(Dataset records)
########
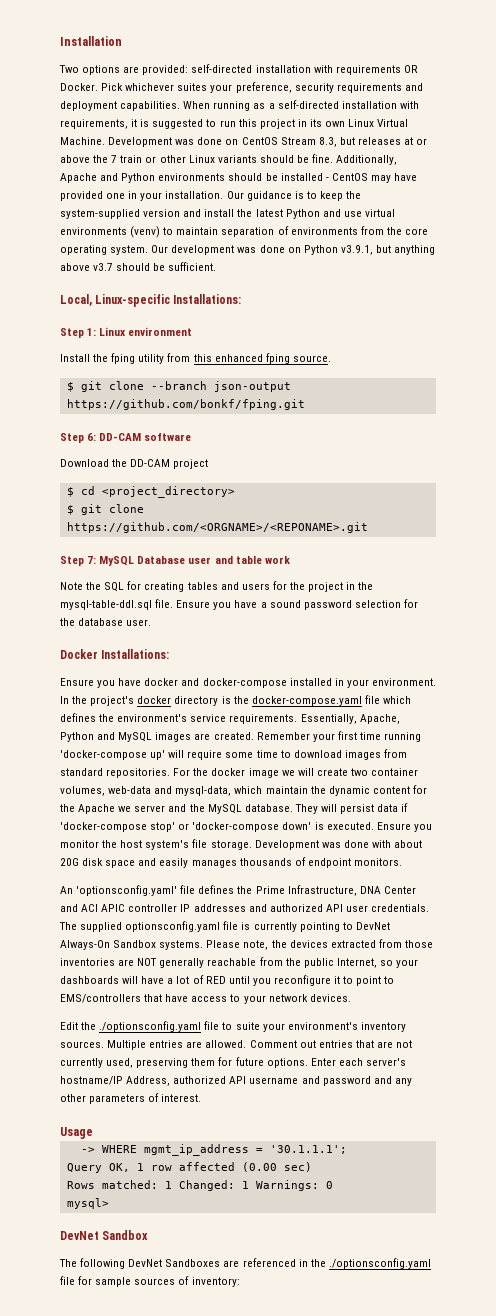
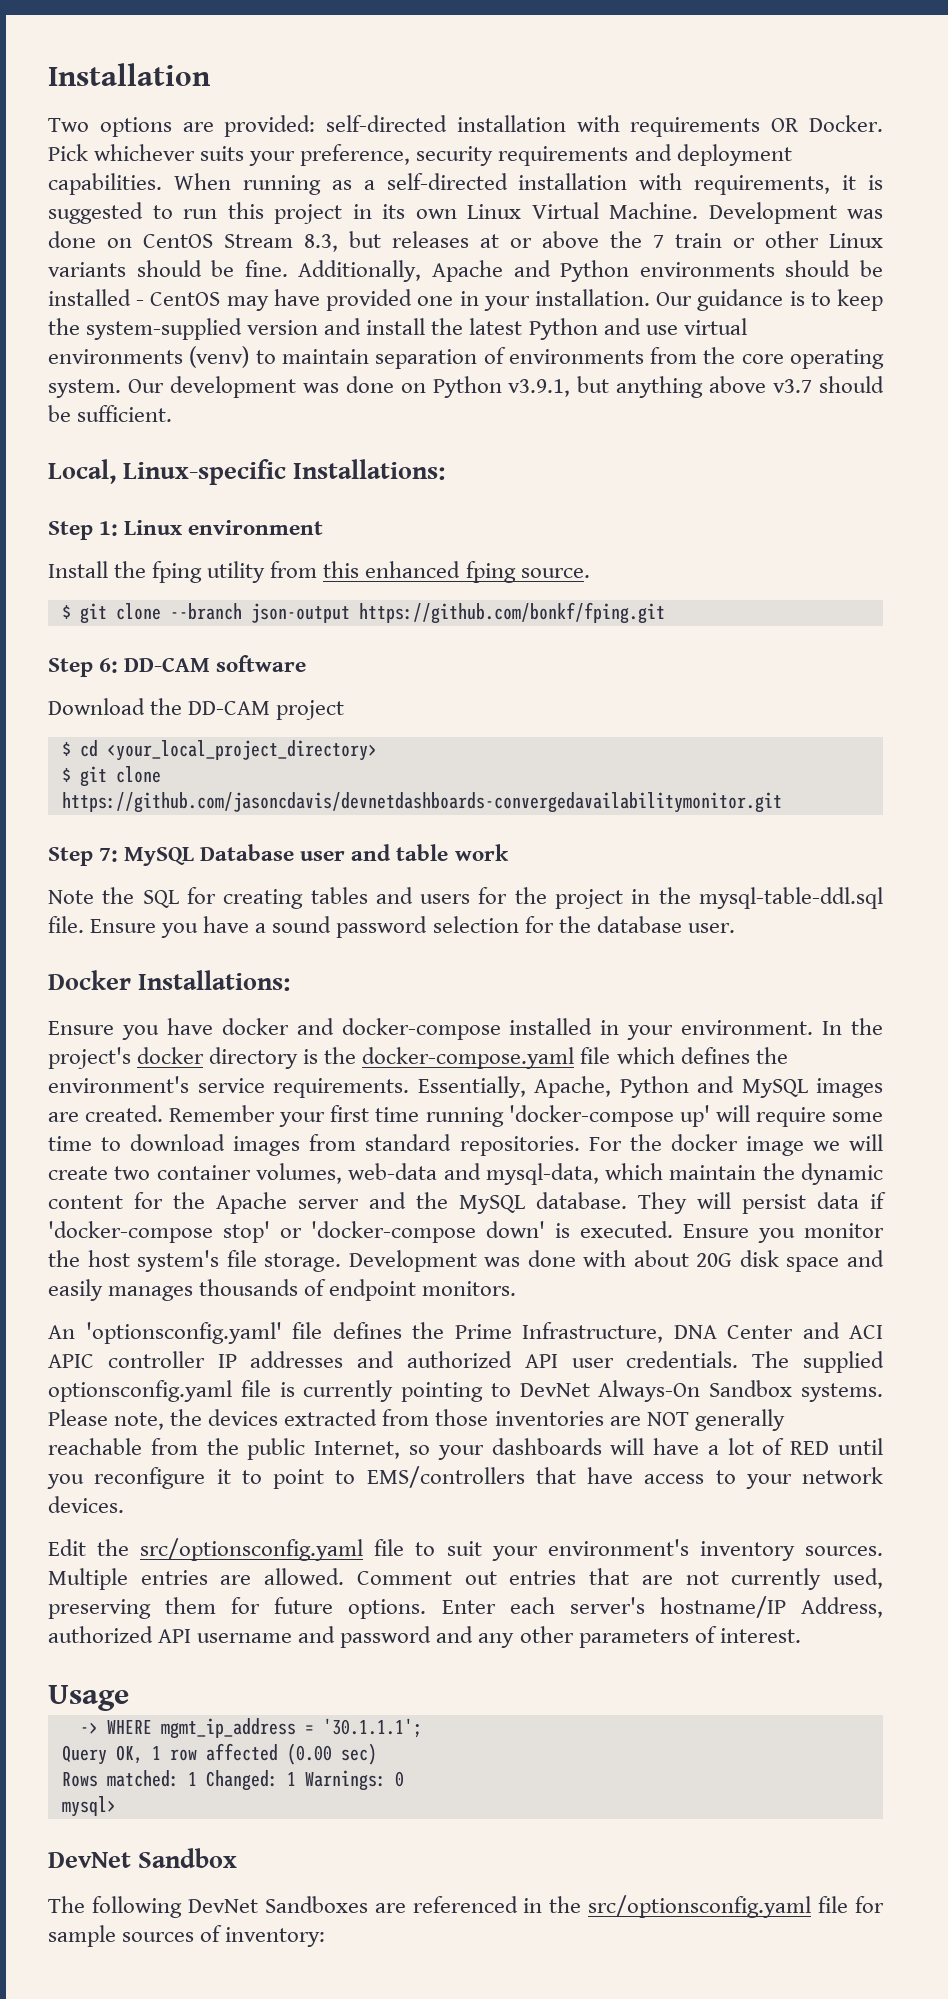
[177,83,208,91] suites -> [200,146,245,161] suits
[101,486,235,498] [66,504,144,515] [66,522,368,533] <project_directory> // $ git clone https://github.com/<ORGNAME>/<REPONAME>.git -> [106,740,377,761] [61,766,161,787] [61,792,782,813] <your_local_project_directory> // $ git clone https://github.com/jasoncdavis/devnetdashboards-convergedavailabilitymonitor.git
[118,806,132,812] we -> (287, 1203) none
[99,1021,202,1032] ./optionsconfig.yaml -> [140,1538,364,1561] src/optionsconfig.yaml
[235,1022,260,1030] suite -> [446,1541,482,1556] suit
[328,1258,431,1269] ./optionsconfig.yaml -> [588,1895,812,1918] src/optionsconfig.yaml

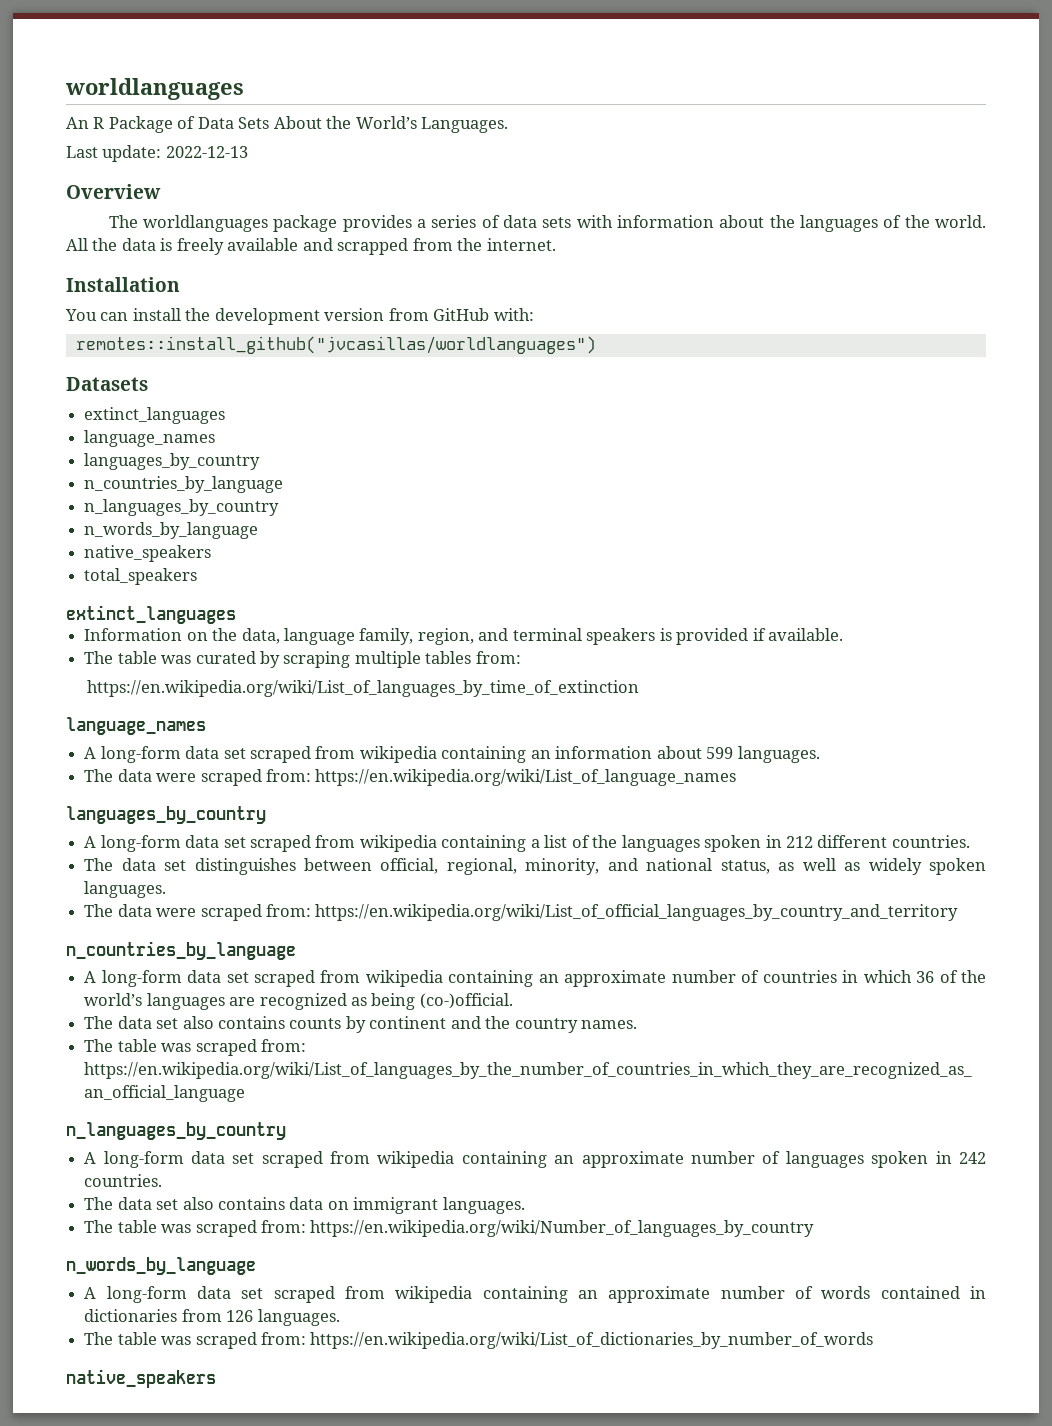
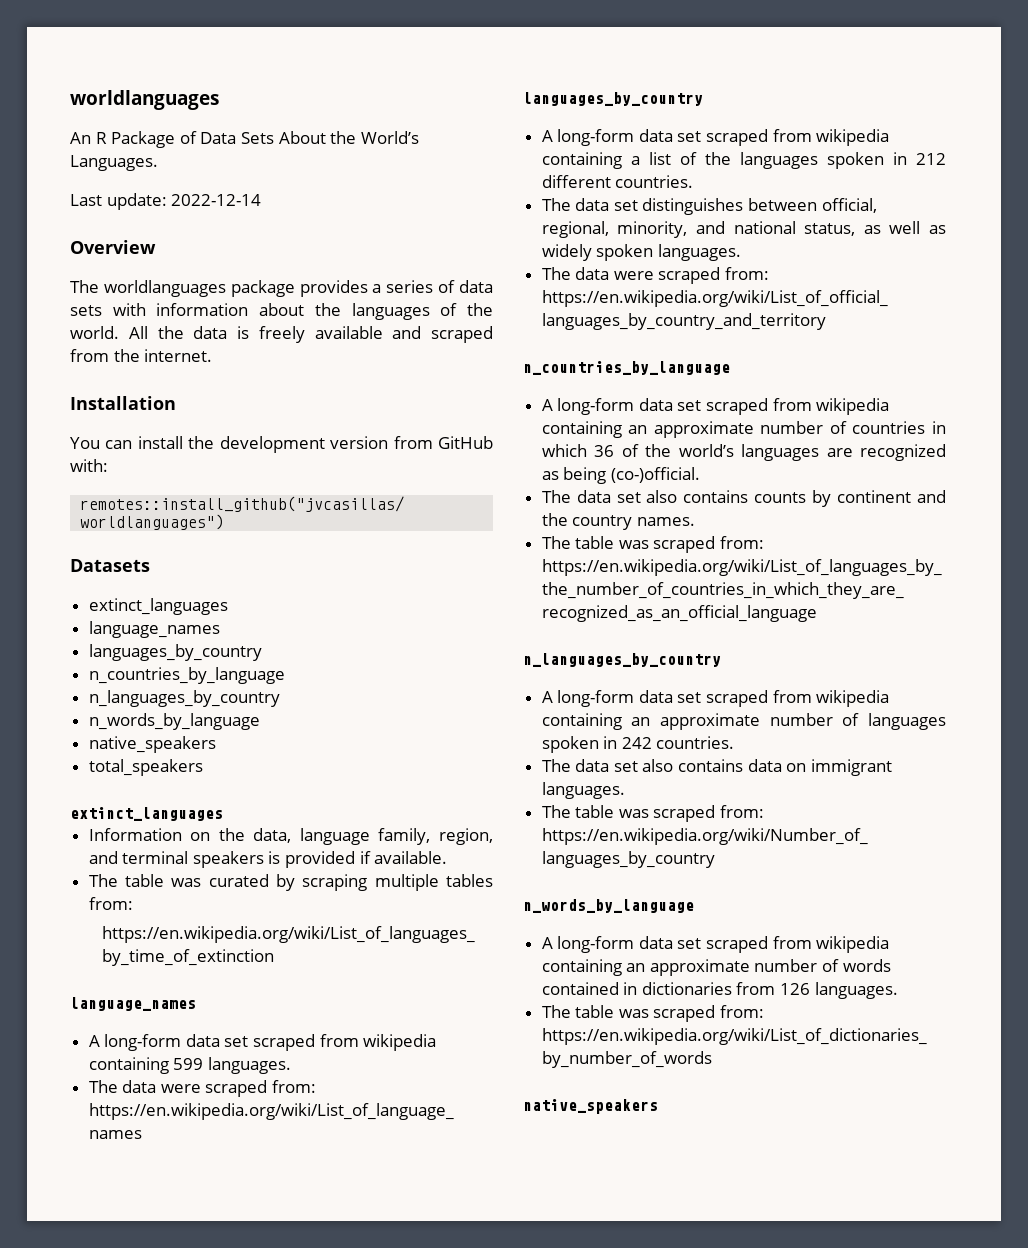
[165,146,248,158] 2022-12-13 -> [171,194,262,206] 2022-12-14
[337,238,409,255] scrapped -> [431,326,493,343] scraped
[530,746,702,759] an information about -> (169, 1065) none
########
▶ [TRY IT] Set every entry down again word for word, but not the pictures.

▶ [TASK ANSWER]
[177,83,208,91] suites -> [200,146,245,161] suits
[101,486,235,498] [66,504,144,515] [66,522,368,533] <project_directory> // $ git clone https://github.com/<ORGNAME>/<REPONAME>.git -> [106,740,377,761] [61,766,161,787] [61,792,782,813] <your_local_project_directory> // $ git clone https://github.com/jasoncdavis/devnetdashboards-convergedavailabilitymonitor.git
[118,806,132,812] we -> (287, 1203) none
[99,1021,202,1032] ./optionsconfig.yaml -> [140,1538,364,1561] src/optionsconfig.yaml
[235,1022,260,1030] suite -> [446,1541,482,1556] suit
[328,1258,431,1269] ./optionsconfig.yaml -> [588,1895,812,1918] src/optionsconfig.yaml

[165,146,248,158] 2022-12-13 -> [171,194,262,206] 2022-12-14
[337,238,409,255] scrapped -> [431,326,493,343] scraped
[530,746,702,759] an information about -> (169, 1065) none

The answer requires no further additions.